Our society perhaps better than any contemporary human society do understand well what is meant by a false sense of security, where people may be lulled or deceived into false trustfulness and end up paying by their lives.

It is in the same line that these readings are both warning us and reminding us the famous words of Benjamin Franklin:
‘Distrust and caution are the parents of security.

In the Gospel Jesus reveals to his followers the truth concerning this world and warns them against its false sense of security.

This happened when Jesus watched how his disciples were so proud of the temple of Jerusalem adorned with beautiful stones and with gifts dedicated to God.

But Jesus saw through this beauty another kind of reality of total destruction:  "As for what you see here, the time will come when not one stone will be left on another; every one of them will be thrown down.”   Jesus went on to explain to them that behind the beauty they saw, beyond the pride they felt of belonging to all this heritage, something bleak and discomforting was awaiting them: ‘They will seize you and persecute you.

They will hand you over to synagogues and put you in prison, and you will be brought before kings and governors, and all on account of my name.’

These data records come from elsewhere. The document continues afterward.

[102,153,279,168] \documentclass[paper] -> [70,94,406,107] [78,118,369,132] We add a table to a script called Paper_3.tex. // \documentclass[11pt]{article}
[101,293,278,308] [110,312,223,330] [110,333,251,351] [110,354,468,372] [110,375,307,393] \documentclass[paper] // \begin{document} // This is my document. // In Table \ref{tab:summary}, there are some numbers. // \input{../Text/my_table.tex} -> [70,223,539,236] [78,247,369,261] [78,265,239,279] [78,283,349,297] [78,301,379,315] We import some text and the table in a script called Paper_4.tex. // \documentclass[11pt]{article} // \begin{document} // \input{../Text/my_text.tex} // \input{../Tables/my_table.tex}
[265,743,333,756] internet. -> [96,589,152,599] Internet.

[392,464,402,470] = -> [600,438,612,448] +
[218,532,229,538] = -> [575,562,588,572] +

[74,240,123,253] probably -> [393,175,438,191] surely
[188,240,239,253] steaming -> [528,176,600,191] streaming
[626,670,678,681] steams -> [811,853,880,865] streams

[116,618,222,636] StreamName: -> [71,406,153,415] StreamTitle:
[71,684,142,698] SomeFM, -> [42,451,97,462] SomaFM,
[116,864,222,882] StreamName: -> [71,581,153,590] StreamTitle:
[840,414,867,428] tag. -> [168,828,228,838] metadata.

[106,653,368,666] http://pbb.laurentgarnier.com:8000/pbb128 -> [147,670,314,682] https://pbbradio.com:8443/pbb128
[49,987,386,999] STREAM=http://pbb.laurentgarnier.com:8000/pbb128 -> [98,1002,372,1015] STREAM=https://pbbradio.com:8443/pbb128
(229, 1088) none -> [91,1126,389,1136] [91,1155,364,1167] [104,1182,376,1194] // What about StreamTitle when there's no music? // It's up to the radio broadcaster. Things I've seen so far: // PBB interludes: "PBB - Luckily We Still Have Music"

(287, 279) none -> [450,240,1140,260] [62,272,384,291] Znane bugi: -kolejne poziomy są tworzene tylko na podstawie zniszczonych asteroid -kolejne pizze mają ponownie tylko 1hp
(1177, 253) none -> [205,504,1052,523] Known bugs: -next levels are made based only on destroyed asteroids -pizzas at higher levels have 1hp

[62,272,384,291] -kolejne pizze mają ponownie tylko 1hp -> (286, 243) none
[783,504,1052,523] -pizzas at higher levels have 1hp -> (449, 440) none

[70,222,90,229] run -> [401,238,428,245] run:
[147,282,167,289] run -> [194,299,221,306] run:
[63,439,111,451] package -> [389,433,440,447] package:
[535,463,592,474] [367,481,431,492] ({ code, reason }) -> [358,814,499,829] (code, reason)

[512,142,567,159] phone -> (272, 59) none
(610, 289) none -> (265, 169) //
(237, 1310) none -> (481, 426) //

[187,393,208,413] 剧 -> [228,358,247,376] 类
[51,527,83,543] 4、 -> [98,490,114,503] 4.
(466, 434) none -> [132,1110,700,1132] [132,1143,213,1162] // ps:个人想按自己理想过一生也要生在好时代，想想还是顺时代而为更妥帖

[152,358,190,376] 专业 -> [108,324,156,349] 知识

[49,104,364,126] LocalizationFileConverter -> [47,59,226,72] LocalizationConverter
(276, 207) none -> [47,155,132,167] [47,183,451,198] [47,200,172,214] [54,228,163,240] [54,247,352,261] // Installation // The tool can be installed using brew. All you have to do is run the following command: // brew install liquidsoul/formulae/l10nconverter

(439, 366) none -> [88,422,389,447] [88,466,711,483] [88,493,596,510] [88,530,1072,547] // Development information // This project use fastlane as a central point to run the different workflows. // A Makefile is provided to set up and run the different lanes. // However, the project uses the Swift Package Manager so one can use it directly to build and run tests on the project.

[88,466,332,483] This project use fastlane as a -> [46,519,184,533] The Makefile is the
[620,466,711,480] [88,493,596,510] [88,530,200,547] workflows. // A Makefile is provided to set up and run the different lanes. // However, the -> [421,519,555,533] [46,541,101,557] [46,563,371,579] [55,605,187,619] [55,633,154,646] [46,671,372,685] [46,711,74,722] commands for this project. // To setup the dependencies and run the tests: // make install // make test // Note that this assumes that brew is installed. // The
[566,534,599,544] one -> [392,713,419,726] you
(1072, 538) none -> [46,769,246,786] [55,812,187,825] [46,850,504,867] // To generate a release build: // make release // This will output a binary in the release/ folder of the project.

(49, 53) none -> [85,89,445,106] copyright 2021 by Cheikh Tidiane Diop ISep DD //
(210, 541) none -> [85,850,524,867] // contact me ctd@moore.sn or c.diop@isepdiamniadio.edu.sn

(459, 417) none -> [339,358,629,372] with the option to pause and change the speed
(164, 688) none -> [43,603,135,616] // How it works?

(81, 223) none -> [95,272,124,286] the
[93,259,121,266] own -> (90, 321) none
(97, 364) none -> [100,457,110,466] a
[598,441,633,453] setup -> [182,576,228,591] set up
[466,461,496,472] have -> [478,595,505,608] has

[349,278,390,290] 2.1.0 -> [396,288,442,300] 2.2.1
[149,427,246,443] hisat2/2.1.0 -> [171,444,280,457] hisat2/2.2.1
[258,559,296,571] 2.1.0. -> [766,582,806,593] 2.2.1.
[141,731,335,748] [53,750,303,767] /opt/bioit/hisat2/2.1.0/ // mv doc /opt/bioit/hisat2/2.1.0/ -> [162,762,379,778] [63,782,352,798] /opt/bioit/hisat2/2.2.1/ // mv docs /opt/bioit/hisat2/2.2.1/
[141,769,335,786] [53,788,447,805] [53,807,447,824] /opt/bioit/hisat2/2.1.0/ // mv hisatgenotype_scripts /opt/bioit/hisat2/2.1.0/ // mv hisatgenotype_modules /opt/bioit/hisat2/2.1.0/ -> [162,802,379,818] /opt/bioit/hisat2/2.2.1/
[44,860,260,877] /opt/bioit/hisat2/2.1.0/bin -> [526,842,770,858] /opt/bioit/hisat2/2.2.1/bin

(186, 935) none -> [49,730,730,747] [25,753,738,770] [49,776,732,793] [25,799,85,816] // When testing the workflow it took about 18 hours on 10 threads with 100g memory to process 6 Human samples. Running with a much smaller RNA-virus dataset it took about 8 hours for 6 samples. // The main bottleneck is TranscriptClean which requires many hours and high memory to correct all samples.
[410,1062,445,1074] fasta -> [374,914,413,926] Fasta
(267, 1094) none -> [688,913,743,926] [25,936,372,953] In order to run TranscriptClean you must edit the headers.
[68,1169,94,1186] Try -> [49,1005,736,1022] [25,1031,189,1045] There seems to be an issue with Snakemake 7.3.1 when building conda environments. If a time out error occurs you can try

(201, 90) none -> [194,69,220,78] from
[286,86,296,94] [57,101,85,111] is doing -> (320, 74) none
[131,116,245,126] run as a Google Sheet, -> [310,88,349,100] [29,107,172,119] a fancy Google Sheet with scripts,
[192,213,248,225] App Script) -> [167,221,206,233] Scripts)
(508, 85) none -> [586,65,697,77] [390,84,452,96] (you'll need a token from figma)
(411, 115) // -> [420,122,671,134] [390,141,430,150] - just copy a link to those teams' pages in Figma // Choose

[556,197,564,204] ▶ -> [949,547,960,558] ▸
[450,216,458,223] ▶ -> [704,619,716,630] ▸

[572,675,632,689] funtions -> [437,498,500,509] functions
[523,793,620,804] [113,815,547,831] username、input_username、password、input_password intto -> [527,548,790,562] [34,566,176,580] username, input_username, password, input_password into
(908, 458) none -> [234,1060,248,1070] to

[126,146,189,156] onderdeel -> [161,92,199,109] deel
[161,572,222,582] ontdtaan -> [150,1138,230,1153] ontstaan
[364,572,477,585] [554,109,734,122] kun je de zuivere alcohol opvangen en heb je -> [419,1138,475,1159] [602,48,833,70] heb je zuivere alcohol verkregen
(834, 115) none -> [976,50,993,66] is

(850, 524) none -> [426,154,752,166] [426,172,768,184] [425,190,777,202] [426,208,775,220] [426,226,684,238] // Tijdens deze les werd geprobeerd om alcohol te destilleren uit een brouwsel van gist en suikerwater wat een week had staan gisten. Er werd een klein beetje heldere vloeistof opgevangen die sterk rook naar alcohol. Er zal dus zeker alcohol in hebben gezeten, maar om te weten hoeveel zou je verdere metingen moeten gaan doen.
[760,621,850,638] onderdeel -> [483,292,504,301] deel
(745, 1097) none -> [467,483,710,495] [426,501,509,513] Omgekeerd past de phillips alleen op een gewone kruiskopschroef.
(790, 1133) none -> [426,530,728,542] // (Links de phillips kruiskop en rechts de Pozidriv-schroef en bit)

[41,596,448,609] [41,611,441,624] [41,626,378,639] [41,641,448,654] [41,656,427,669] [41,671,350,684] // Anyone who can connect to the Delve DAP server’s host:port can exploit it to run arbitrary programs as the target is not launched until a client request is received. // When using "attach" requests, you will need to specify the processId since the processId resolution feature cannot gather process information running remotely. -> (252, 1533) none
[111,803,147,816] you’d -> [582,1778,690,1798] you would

Today if we have a close observation of these words of Jesus with our own spectacles in our post modern period, we may say that Jesus was proposing to his followers a different kind of ‘world view’ different from theirs in which they admired what surrounded them as well as feeling secure in their environment. Normally, a world view provides a model of the world which guides its adherents. World views act somewhat like eye glasses or contact lenses and they should provide the correct "prescription” for making sense of the world just as wearing the correct prescription for your eyes brings things into focus. And, as an incorrect prescription can be dangerous, so is holding on to an erroneous world view.  On the other hand a good world view helps us to meet our essential needs as the need to unify thought and life; the need to define the good life and find hope and meaning in life; the need to guide thought and the need to guide action.
It is therefore in the line above that Jesus was warning his followers to watch the kind of world view with which they watched reality. Is it a materialistic point of view, where  what is visible is all that matters. The kind of security such a world offers results from the capacity to exploit the world for the enjoyment and the well-being they can provide. It has a utilitarian perspective which builds on materialism, with the goal of attaining self-fulfillment, in a purely material and horizontal way. It is a common secret today that with this kind of approach to the world, man is progressively becoming more and more insecure as well as proving more and more self-centered and egoistic.
The point Jesus was making is that this kind of world view and the like may satisfy part of our human needs, but it lacks the most important element of transcendence. And this is what allows us to talk of ultimate security found in the biblical world view, based on Divine revelation and presented by Jesus.    According to this view, and as shown in the first reading and  in the Gospel, true fulfillment does not come from creature comforts, but from a living relationship with God. True security comes from following God’s will, the commandments to love God and neighbor, doing good and avoiding evil. Goodness will withstand the passing of this world, while evil, and those who do it, will be whisked away.  With this kind of teaching, all of us stand warned. We are very often immersed in a materialistic culture, where we are esteemed for what we have rather than what we are. And that is according to Jesus a wrong life insurance. Though our material concerns are very legitimate, our faith assures us that our heart should be centered elsewhere. And if we concentrate on what we are rather than what we possess, this will not only affect our priorities and values in life, but we will be building on rock, which is a solid foundation that will withstand the end of the world. And that is where our ultimate security should be, as goes the saying ‘security is not the absence of danger, but the presence of God, no matter what the danger.’